[What to do] Leaving the pictures aside, write out the whole listing below exactly.

[Record set]
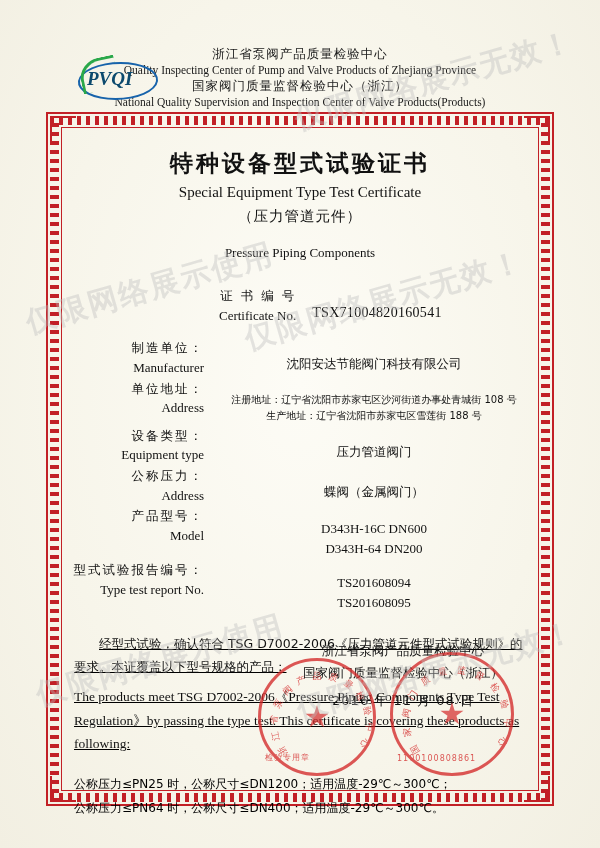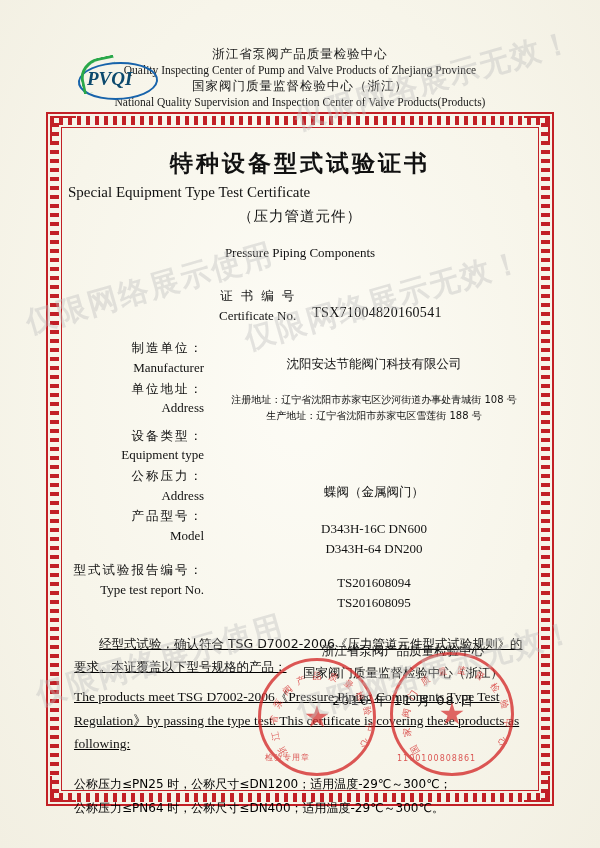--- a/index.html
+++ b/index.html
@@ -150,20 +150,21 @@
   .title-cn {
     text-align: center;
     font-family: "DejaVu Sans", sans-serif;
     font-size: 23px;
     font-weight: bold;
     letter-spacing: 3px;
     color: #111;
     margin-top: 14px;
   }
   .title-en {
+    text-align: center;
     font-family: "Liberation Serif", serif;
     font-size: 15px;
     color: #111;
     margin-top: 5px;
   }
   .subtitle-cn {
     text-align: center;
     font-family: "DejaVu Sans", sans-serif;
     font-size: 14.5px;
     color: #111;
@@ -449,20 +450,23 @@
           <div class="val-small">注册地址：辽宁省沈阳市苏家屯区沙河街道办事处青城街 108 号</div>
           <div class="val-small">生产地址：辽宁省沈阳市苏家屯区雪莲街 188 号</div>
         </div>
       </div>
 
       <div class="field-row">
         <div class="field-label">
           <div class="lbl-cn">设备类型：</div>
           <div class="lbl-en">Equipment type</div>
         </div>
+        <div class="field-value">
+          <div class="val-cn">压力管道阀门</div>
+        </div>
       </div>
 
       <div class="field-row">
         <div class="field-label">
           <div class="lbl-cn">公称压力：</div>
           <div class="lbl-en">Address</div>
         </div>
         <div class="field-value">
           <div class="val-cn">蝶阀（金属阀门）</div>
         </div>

[Response below]
--- a/index.html
+++ b/index.html
@@ -150,20 +150,21 @@
   .title-cn {
     text-align: center;
     font-family: "DejaVu Sans", sans-serif;
     font-size: 23px;
     font-weight: bold;
     letter-spacing: 3px;
     color: #111;
     margin-top: 14px;
   }
   .title-en {
+    text-align: center;
     font-family: "Liberation Serif", serif;
     font-size: 15px;
     color: #111;
     margin-top: 5px;
   }
   .subtitle-cn {
     text-align: center;
     font-family: "DejaVu Sans", sans-serif;
     font-size: 14.5px;
     color: #111;
@@ -449,20 +450,23 @@
           <div class="val-small">注册地址：辽宁省沈阳市苏家屯区沙河街道办事处青城街 108 号</div>
           <div class="val-small">生产地址：辽宁省沈阳市苏家屯区雪莲街 188 号</div>
         </div>
       </div>
 
       <div class="field-row">
         <div class="field-label">
           <div class="lbl-cn">设备类型：</div>
           <div class="lbl-en">Equipment type</div>
         </div>
+        <div class="field-value">
+          <div class="val-cn">压力管道阀门</div>
+        </div>
       </div>
 
       <div class="field-row">
         <div class="field-label">
           <div class="lbl-cn">公称压力：</div>
           <div class="lbl-en">Address</div>
         </div>
         <div class="field-value">
           <div class="val-cn">蝶阀（金属阀门）</div>
         </div>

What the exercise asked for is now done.